Nazha, who uses a wheelchair, described the latest displacement as worse than the last time Israel and Hezbollah fought more than a year ago. She said the strikes targeting Hezbollah have grown more intense and unpredictable, and that the evacuation order came abruptly, leaving her unable to gather all her belongings. “The strikes used to target a specific area, but now they’re hitting all the areas,” Nazha said.

The war’s toll is also rising, according to Lebanon’s Health Ministry, which said Friday that more than 700 people—including 103 children—have died in the conflict. The report said the crisis is unfolding across a country already divided by simmering resentments tied to Hezbollah’s regional role and the way the fighting has spread.

Israel ramped up its strikes after Hezbollah fired rockets into Israel following the killing of Iran’s Supreme Leader Ali Khamenei, the report said. In Lebanon, the Associated Press described growing resentment toward Hezbollah and its backers as internal tensions continue, including after Israel’s attacks on Hezbollah in Lebanon in 2023 linked to Hezbollah’s support for Hamas.

Housing and services in Beirut have also tightened as displacement rises. The report said landlords have been hiking apartment rents to deter new tenants and that hotels have been vetting guests more strictly after Israeli strikes hit two hotel rooms, which Israel said were targeting Iranian Revolutionary Guard members operating in Beirut. People without family networks or money have instead slept on streets or in cars around central Beirut, trading comfort for safety.

Humanitarian groups, the report said, are struggling to keep pace after years of underfunding. Mathieu Luciano, head of the International Organization for Migration in Lebanon, said during a recent press briefing that “The needs are escalating much faster than our capacity to respond,” according to the Associated Press.

In Beirut, the report described the scale of the sheltering effort as the government uses the country’s largest sports stadium as a makeshift facility. Nazha said she and her husband slept in semiopen corridors under the stands, while more than 800 other people also stayed there. She said the site has toilets and sinks but no showers and only sporadic electricity, and she criticized the level of assistance as inadequate, saying: “It’s not enough that they bring us food. … A tin of sardines or a loaf of bread or a gallon of water, that’s not enough.”

Residents and aid workers also described the speed of the evacuation process and how quickly it overwhelmed daily life.

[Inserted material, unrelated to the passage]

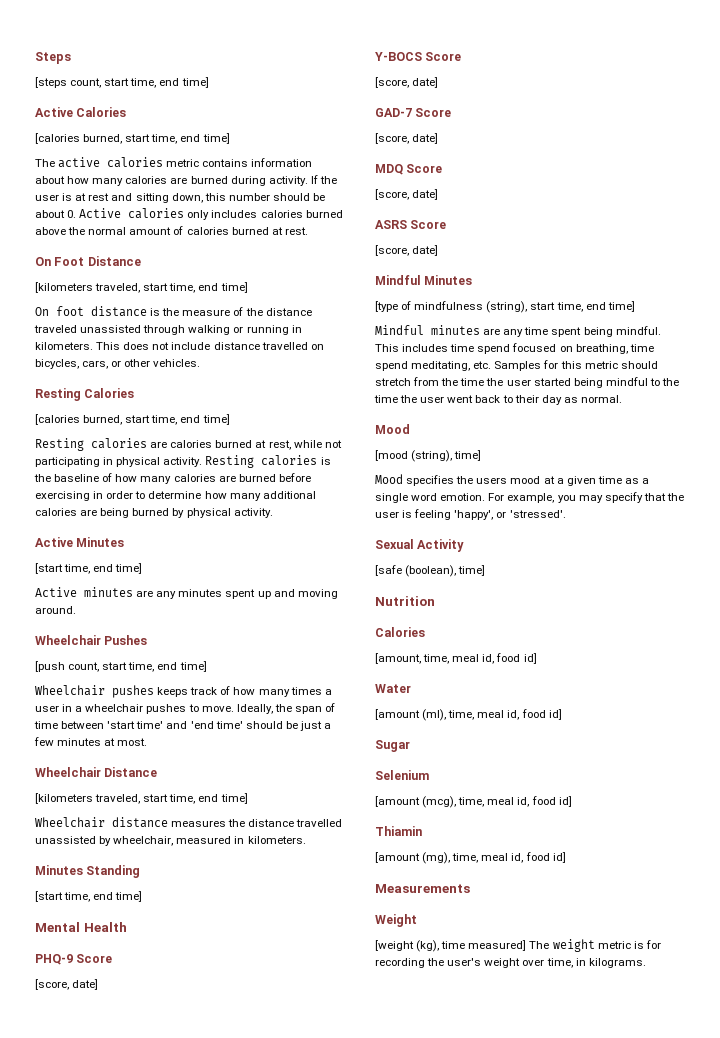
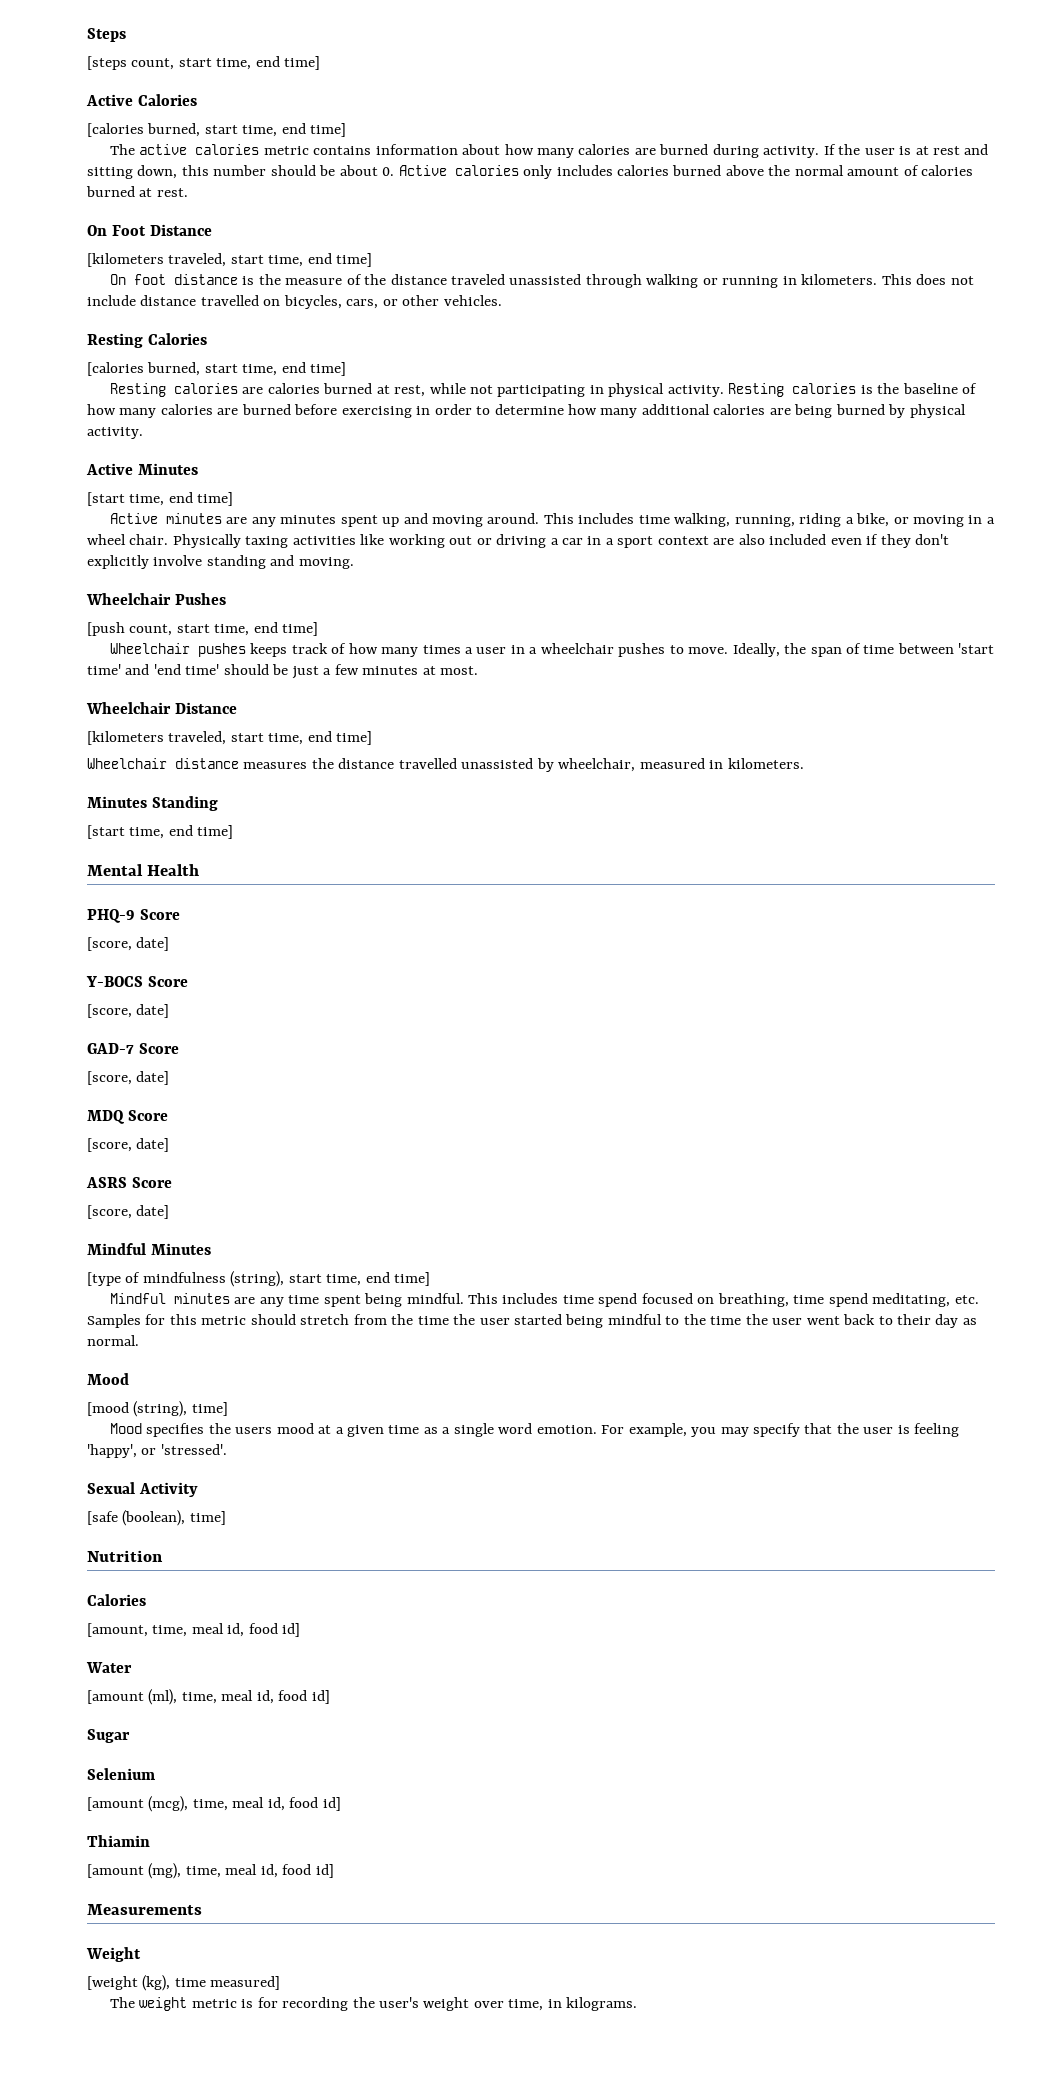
(76, 610) none -> [543,513,995,527] [87,534,950,548] [87,555,354,569] This includes time walking, running, riding a bike, or moving in a wheel chair. Physically taxing activities like working out or driving a car in a sport context are also included even if they don't explicitly involve standing and moving.
(527, 945) none -> (281, 1983) //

The report said Israel first called on dozens of villages south of the Litani River to flee north, then later warned residents to evacuate Dahiyeh, a densely populated Shiite suburb on Beirut’s southern edge. The report said main roads to the capital became gridlocked as people tried to find safety.

While some families left only after attacks made staying impossible, others have described the uncertainty of whether they will be able to return. Joe Sayyah, who remained in the border village of Alma al-Shaab during the first days hoping to avoid leaving, told the Associated Press that he and others decided to go after a friend was killed by an Israeli drone strike while watering plants. He said they rang the church bell one last time before leaving in a convoy escorted by United Nations peacekeepers, but later after holding a funeral Mass in a church in the northern outskirts of Beirut, he said relief at finding shelter quickly turned into concern. “This time around, there’s a huge possibility we may not be able to go back to our village,” Sayyah said.

With about 100,000 Israeli troops amassed along the U.N.-mandated Blue Line, many residents fear the conflict could continue beyond the Iran war, the report said, as the displacement crisis deepens and the pressure on shelters and aid capacity intensifies.